## About this task
Print this span of the material below exactly: the line with "-> [831,309,855,328] 「", the line with "-> [1209,361,1232,377] 」", and every line between them, but nothing else.

## Data for the task
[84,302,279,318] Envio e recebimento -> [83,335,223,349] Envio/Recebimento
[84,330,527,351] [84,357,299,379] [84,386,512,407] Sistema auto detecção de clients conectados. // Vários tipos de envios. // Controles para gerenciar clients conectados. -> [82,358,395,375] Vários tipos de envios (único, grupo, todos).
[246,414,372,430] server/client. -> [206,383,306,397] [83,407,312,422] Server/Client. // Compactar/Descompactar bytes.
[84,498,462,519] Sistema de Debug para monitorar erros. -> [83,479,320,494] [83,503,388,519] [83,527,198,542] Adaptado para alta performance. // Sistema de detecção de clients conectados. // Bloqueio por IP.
--
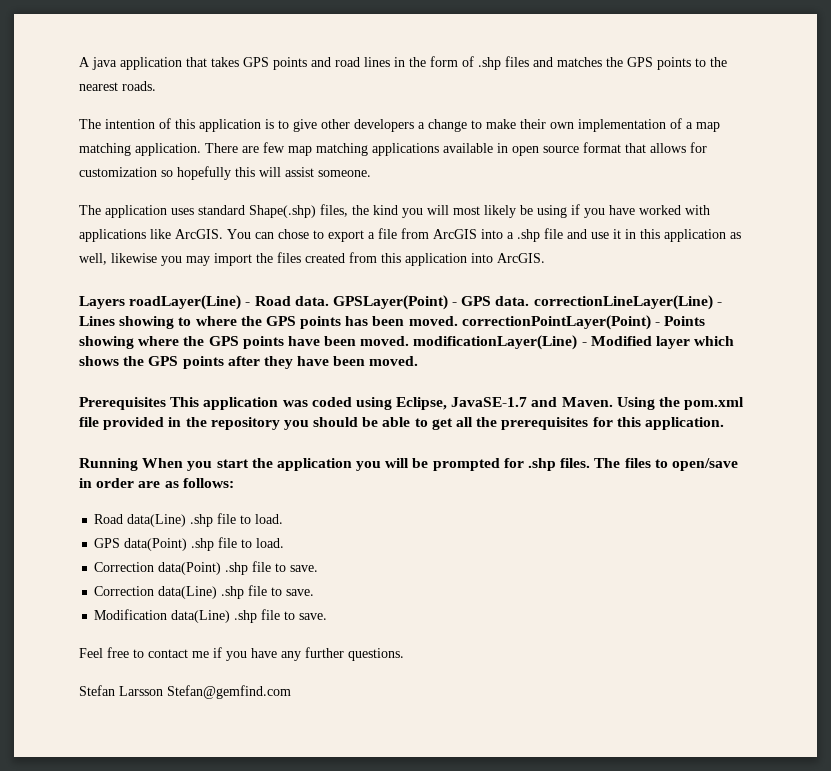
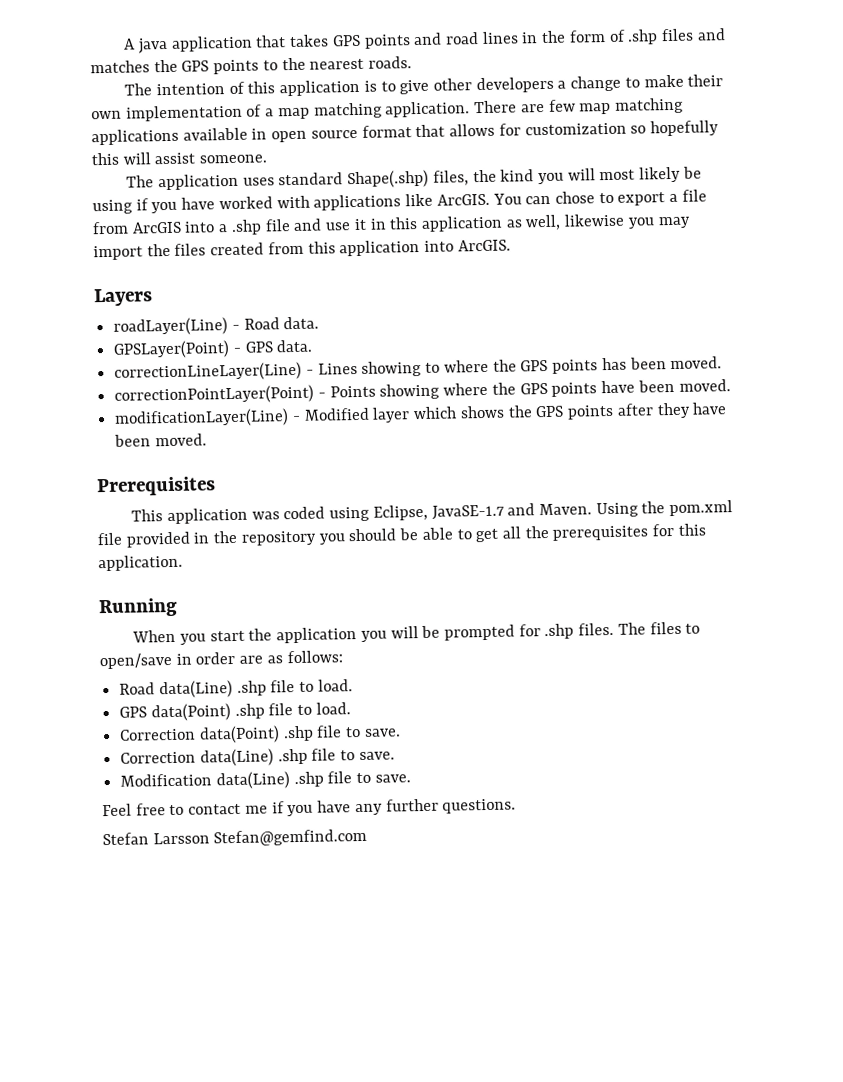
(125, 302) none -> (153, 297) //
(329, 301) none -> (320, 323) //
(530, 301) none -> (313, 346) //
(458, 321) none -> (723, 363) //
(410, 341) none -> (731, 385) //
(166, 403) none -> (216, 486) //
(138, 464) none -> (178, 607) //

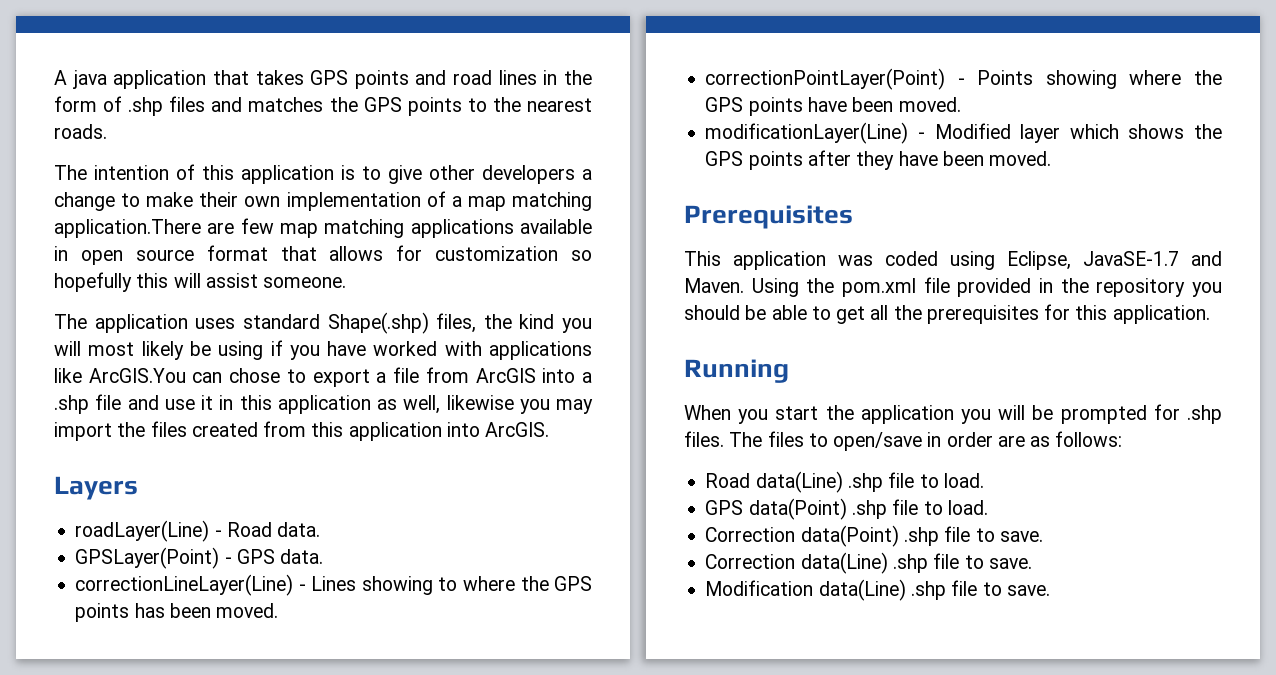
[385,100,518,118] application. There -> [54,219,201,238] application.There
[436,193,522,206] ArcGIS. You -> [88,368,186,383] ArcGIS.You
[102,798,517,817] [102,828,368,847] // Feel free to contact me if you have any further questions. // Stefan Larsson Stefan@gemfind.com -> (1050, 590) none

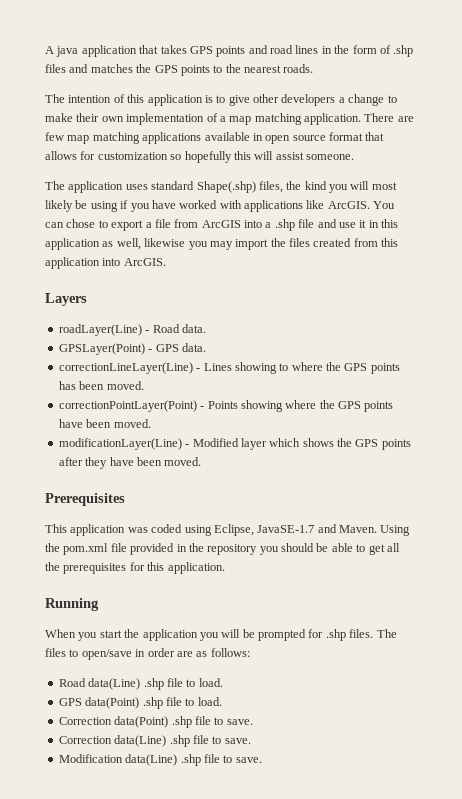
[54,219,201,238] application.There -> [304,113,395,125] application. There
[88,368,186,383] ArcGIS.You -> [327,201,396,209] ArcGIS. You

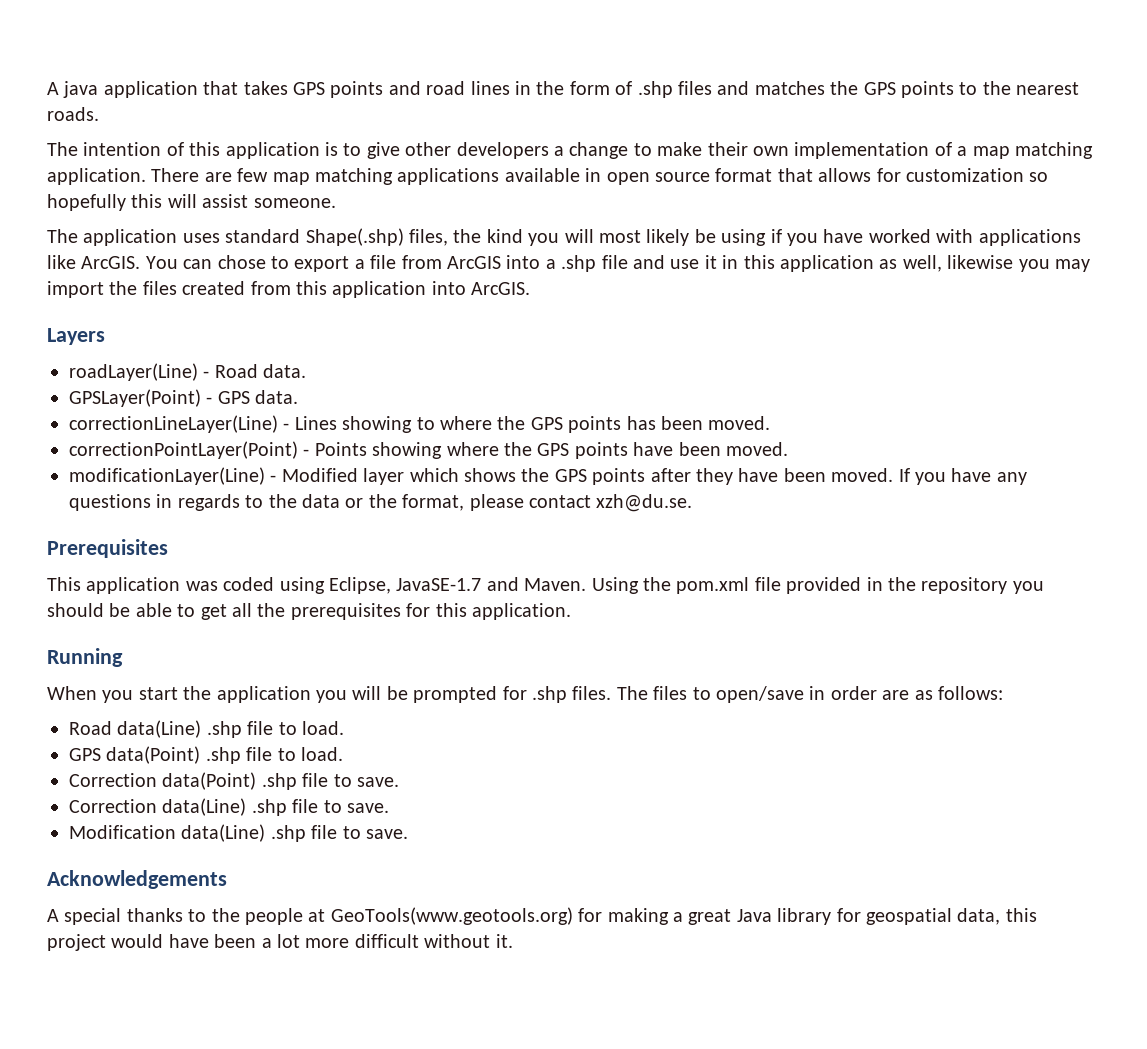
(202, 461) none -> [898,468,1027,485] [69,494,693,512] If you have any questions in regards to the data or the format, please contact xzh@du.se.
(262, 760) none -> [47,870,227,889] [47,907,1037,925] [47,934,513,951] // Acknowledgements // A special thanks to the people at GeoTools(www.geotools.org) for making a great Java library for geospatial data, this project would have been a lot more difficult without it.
--
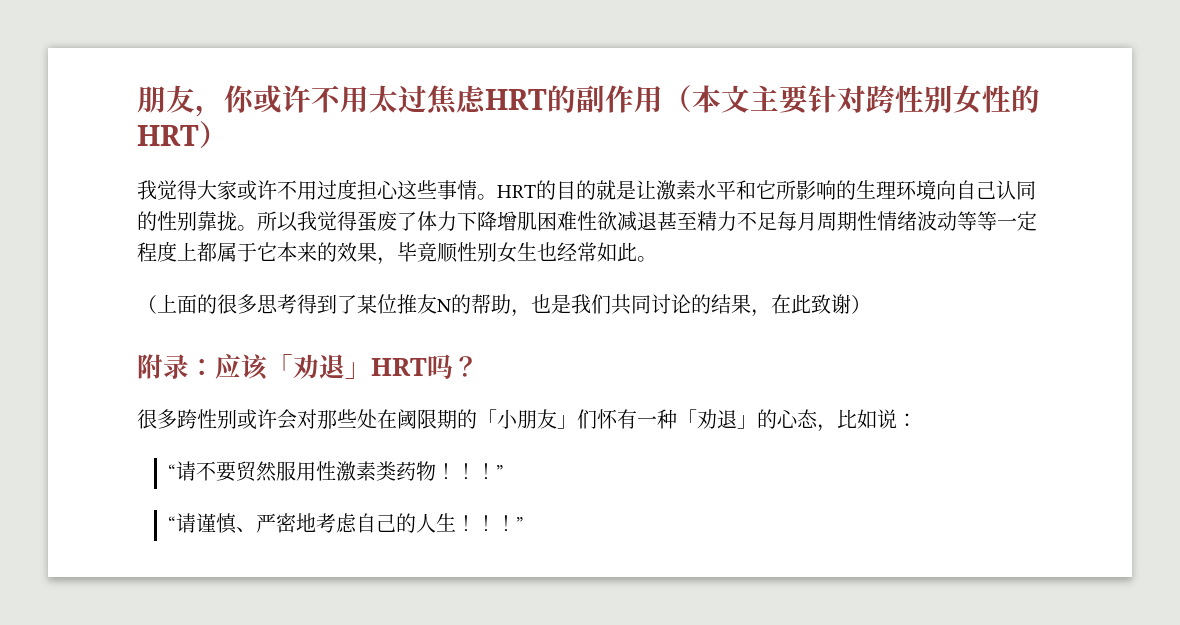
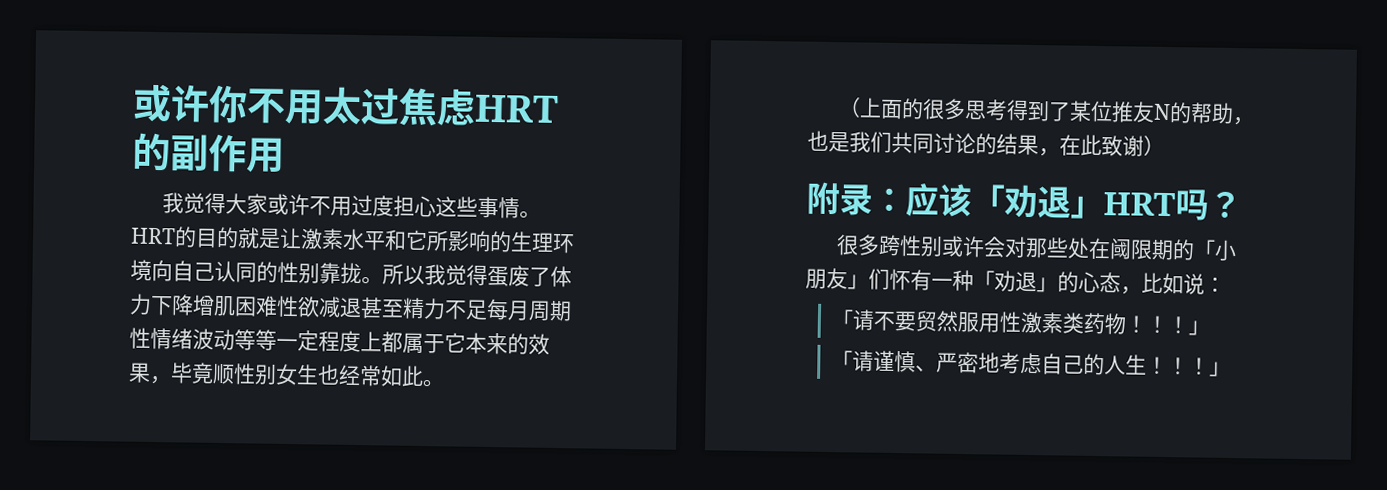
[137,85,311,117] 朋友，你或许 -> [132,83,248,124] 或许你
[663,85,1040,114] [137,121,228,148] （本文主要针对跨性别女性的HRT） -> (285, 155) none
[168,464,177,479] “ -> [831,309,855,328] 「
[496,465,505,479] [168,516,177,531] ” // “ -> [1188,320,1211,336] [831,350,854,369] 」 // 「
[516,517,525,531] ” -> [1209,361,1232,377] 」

## Problem solution
[168,464,177,479] “ -> [831,309,855,328] 「
[496,465,505,479] [168,516,177,531] ” // “ -> [1188,320,1211,336] [831,350,854,369] 」 // 「
[516,517,525,531] ” -> [1209,361,1232,377] 」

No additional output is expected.